Cette autre alternative est dès lors niée dans L’Événement, celle de montrer sur le plan symbolique que le transclasse (Anne) est le produit de deux forces motrices : d’une expulsion (à travers l’avortement) comme d’une propulsion : on quitte autant son milieu social qu’il nous expulse/qu’on s’en expulse. Mais on ne part jamais seul comme Anne en fin de film. On est porté ou mis à la porte par un milieu, dont Édouard Louis est un exemple récent en littérature(3), quand à rebours de L’Événement, chez Annie Ernaux, il y a le sentiment d’avoir abandonné sa famille, de l’avoir avorté, Annie Ernaux se décrivant comme une « immigrée de l’intérieur ». L’Événement refuse cette voie. Il se termine sur les examens de fin d’année comme promesse du seul avenir d’Anne. Exit le collectif d’un combat, la question de l’avortement n’étant que le prétexte de la promotion sociale, l’amphithéâtre comme lieu de gestation de la réussite d’Anne, oubliant que la capacité à agir n’est jamais solitaire, coupée du reste. Elle se fait toujours dans un réseau de déterminations, détermination interne/externe, ce que le concept de puissance d’agir chez Spinoza permet sans doute de penser, en réconciliant déterminisme et liberté, capacité d’agir et contrainte sociale, qui permettrait d’éviter l’illusion du volontarisme diwanien comme celle du fatalisme, ce qui, idéalement, est le projet de la/du politique. Voilà donc le déni du film : la/le politique ont pour ambition de prendre le monde en réparation. Un pari qui ne se gagnerait que par la puissance du risque. Mais L’Événement ne dit rien sur ce plan. Il ne parle plus, sauf dans la bouche d’Anne. Son disque tourne : machine parlante, glissade se terminant dans les flots de l’éloquence individuelle, verbalisme enraciné dans les préoccupations à la petite semaine que filme Audrey Diwan plan serré sur Anne, self-made woman, désépaississant l’époque de ses enjeux.

L’Événement, à privilégier sans cesse le plan serré sur Anne, devient la conscience du malheur, de son malheur, non pas sa compensation.

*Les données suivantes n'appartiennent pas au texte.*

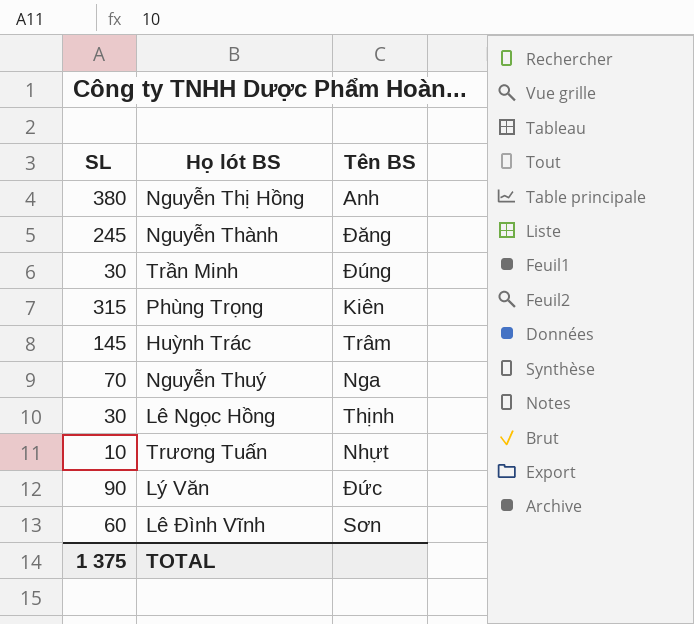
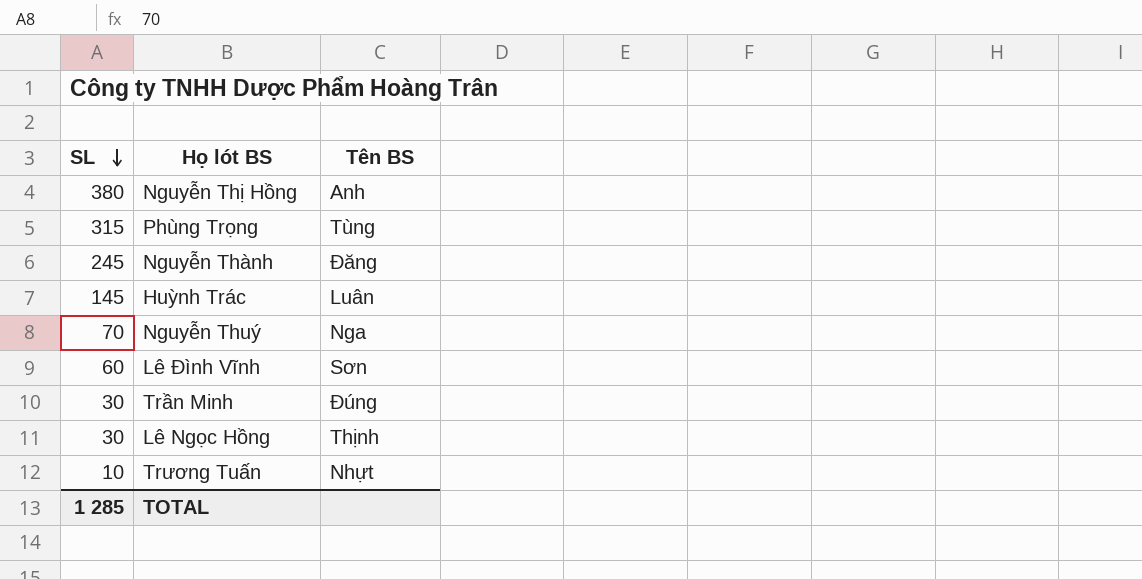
row order: none -> SL descending
row Lý Văn: 90 | Đức -> none
Phùng Trọng | Tên BS: Kiên -> Tùng
Huỳnh Trác | Tên BS: Trâm -> Luân
TOTAL | SL: 1 375 -> 1 285

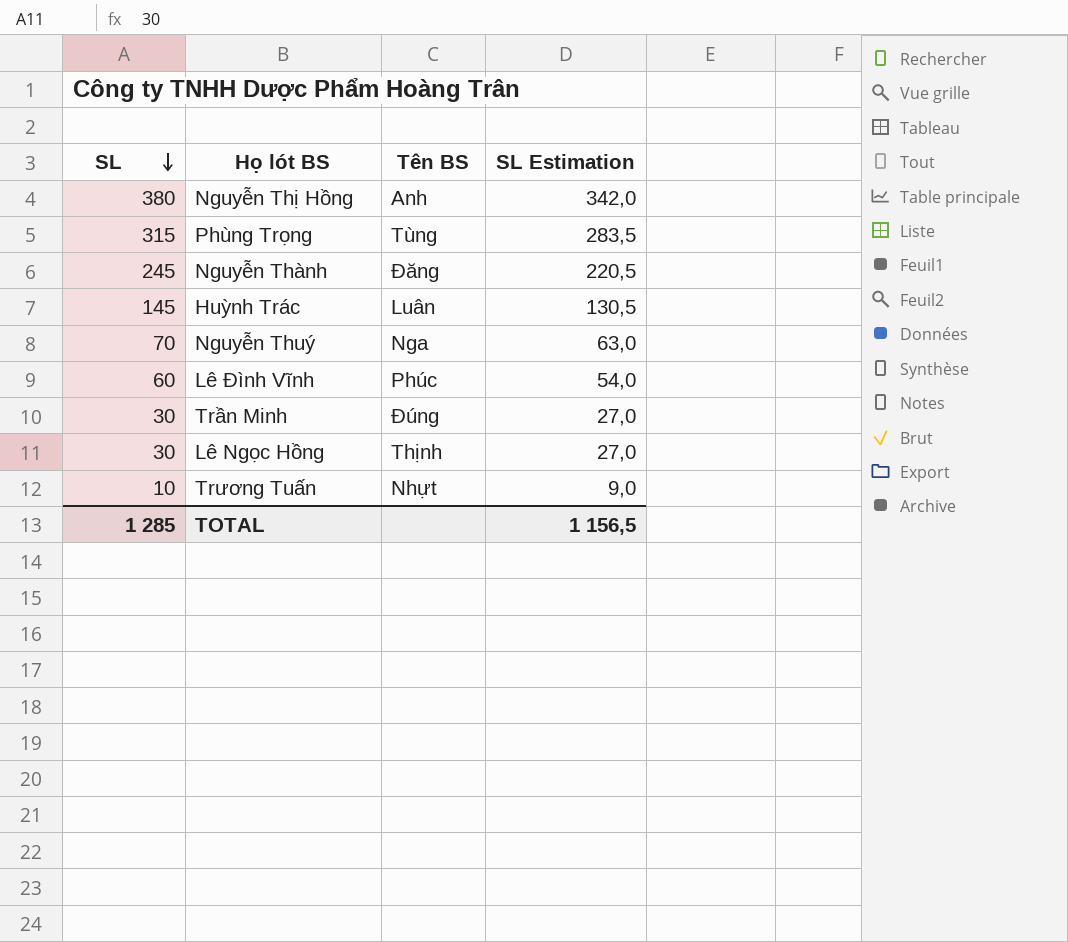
column SL Estimation | formula: none -> [SL] * 0,9
Lê Đình Vĩnh | Tên BS: Sơn -> Phúc

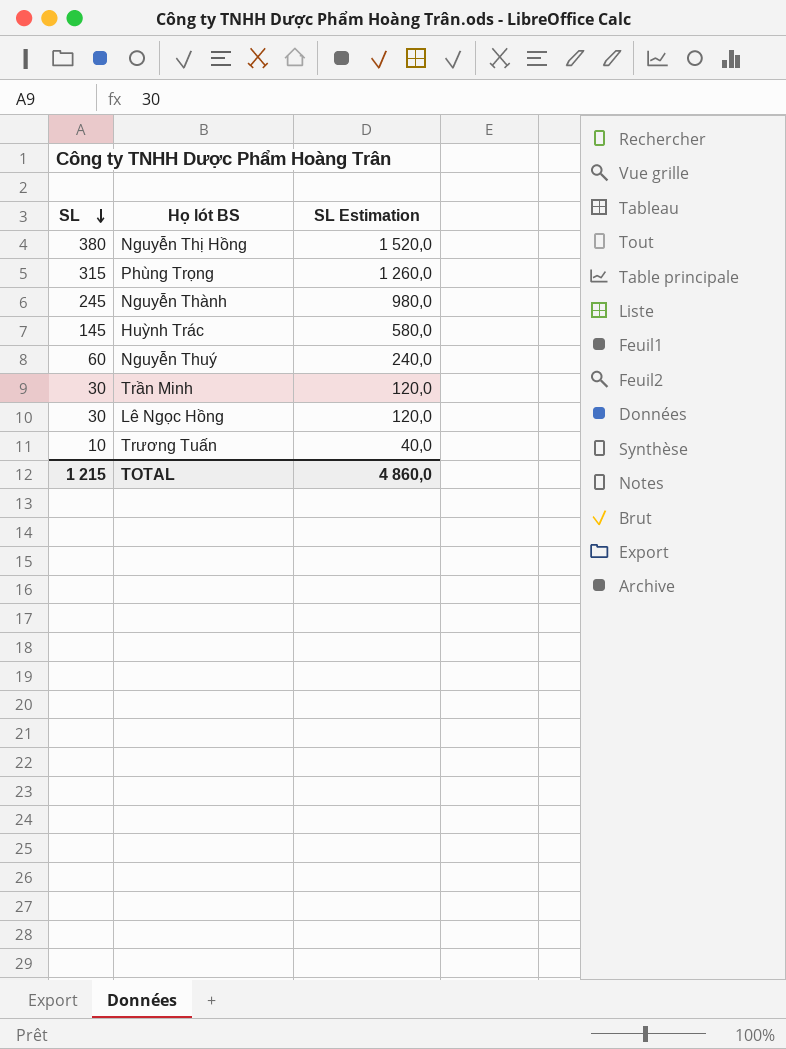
column Tên BS | position: 3 -> none
column SL Estimation | formula: [SL] * 0,9 -> [SL] * 4
row Lê Đình Vĩnh: 60 | Phúc | 54,0 -> none
Nguyễn Thuý | SL: 70 -> 60
TOTAL | SL: 1 285 -> 1 215
TOTAL | SL Estimation: 1 156,5 -> 4 860,0

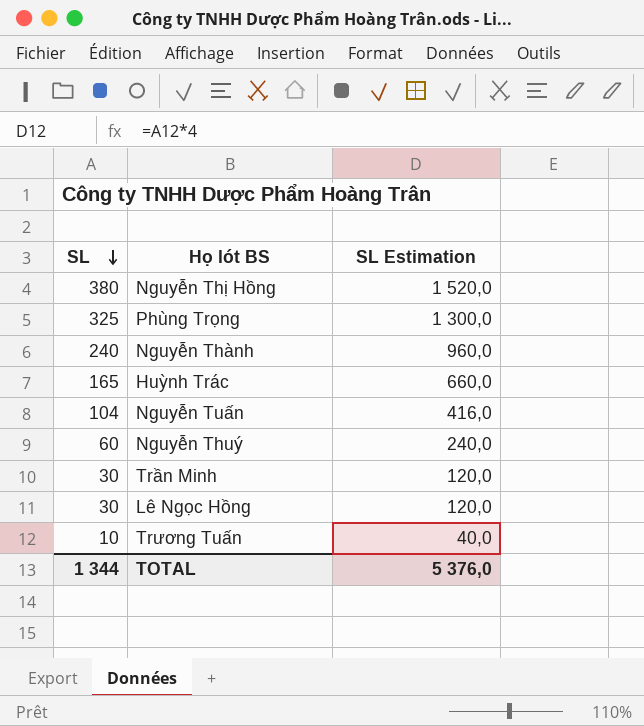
Phùng Trọng | SL: 315 -> 325
Phùng Trọng | SL Estimation: 1 260,0 -> 1 300,0
Nguyễn Thành | SL: 245 -> 240
Nguyễn Thành | SL Estimation: 980,0 -> 960,0
Huỳnh Trác | SL: 145 -> 165
Huỳnh Trác | SL Estimation: 580,0 -> 660,0
row Nguyễn Tuấn: none -> 104 | 416,0
TOTAL | SL: 1 215 -> 1 344
TOTAL | SL Estimation: 4 860,0 -> 5 376,0

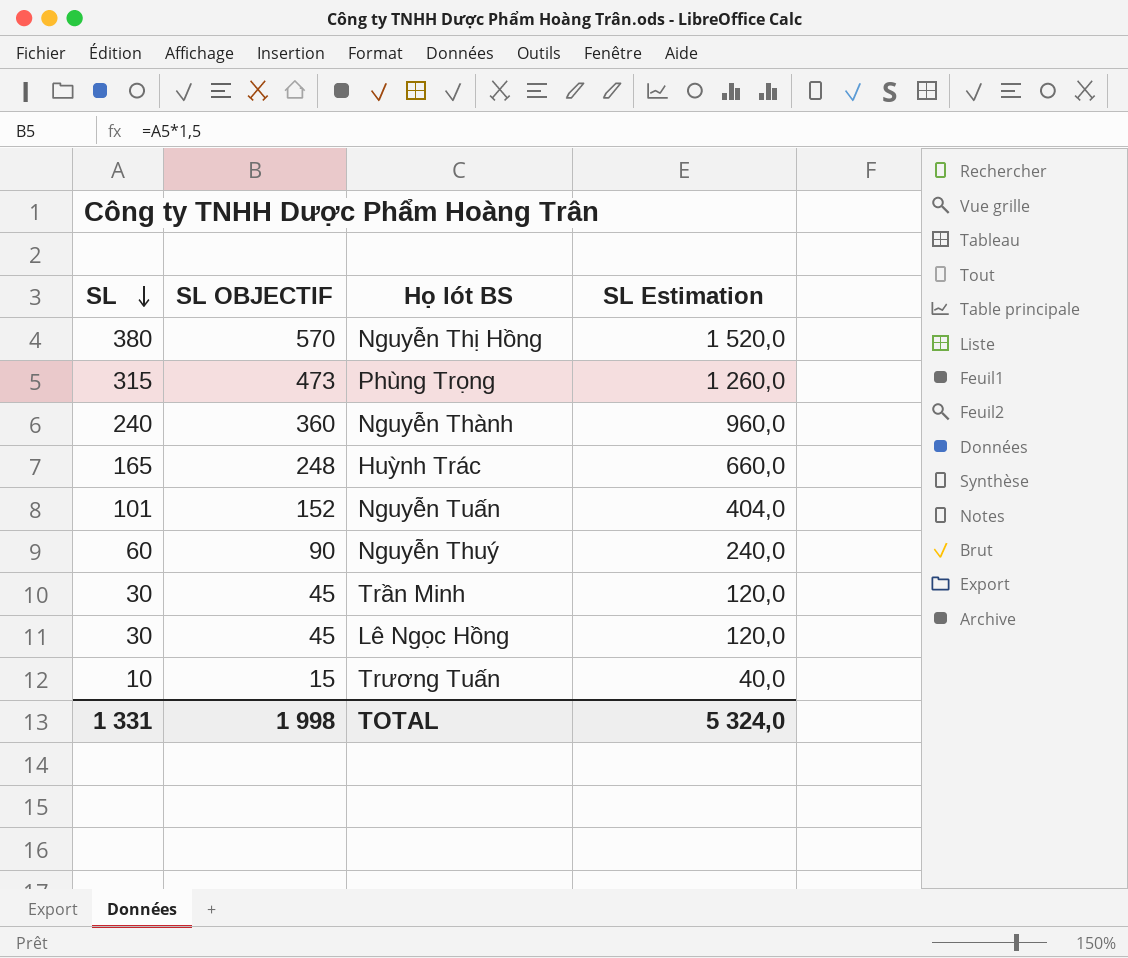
column SL OBJECTIF | formula: none -> [SL] * 1,5
Phùng Trọng | SL: 325 -> 315
Phùng Trọng | SL Estimation: 1 300,0 -> 1 260,0
Nguyễn Tuấn | SL: 104 -> 101
Nguyễn Tuấn | SL Estimation: 416,0 -> 404,0
TOTAL | SL: 1 344 -> 1 331
TOTAL | SL Estimation: 5 376,0 -> 5 324,0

Audrey Diwan décrit la situation d’un monde qui s’est perdu lui-même collectivement, qui ne peut plus dire que « moi », la vérité du monde appartenant à l’exil, à ce temps de la détresse où, comme le dit Hölderlin, les dieux ne sont plus et où ils ne sont pas encore. Plus rien ne secoue les chaînes ni se trouve incarné à l’écran collectivement, aucune lutte pour respirer, sauf Anne qui se charge de son destin.

Annie Ernaux a toujours écrit pour « venger sa race », manger sa rage(4). Audrey Diwan, finalement, ne produit pas tant un film de droite qu’un film sur l’époque, rabattant les enjeux socio-politiques sur la seule conscience individuelle d’Anne, un combat simplificateur pour défendre un pré-carré égotiste, cet épieu, ce quant-à-soi. Dans ce cadre politique reconfiguré, le « moi » des individus devient à lui seul le carrefour de tous les territoires du pouvoir : instance de rédemption, purgatoire et lieu de jugement sur sa « vie bonne ». Un film de l’époque, de centre-gauche, de centre-droit, un film macronien, d’extrême-centre. « Venger sa race », manger sa rage ? Un film en marche plutôt, comme s’en va de dos Anne, dans l’avant-dernier plan du film, souveraine d’être insoupçonnée de trahison. Dans ce cinéma-là, le sang se fait finalement rare et la respiration courte. Audrey Diwan les a vidés de leur don de faire sauter par-dessus les clichés massifiés, les hauts lieux du lieu commun. Ce ne sont plus les mots de la communauté, c’en sont les squelettes, habillés par le contemporain, l’efficacement correct, refusant le devenir partagé d’un destin commun.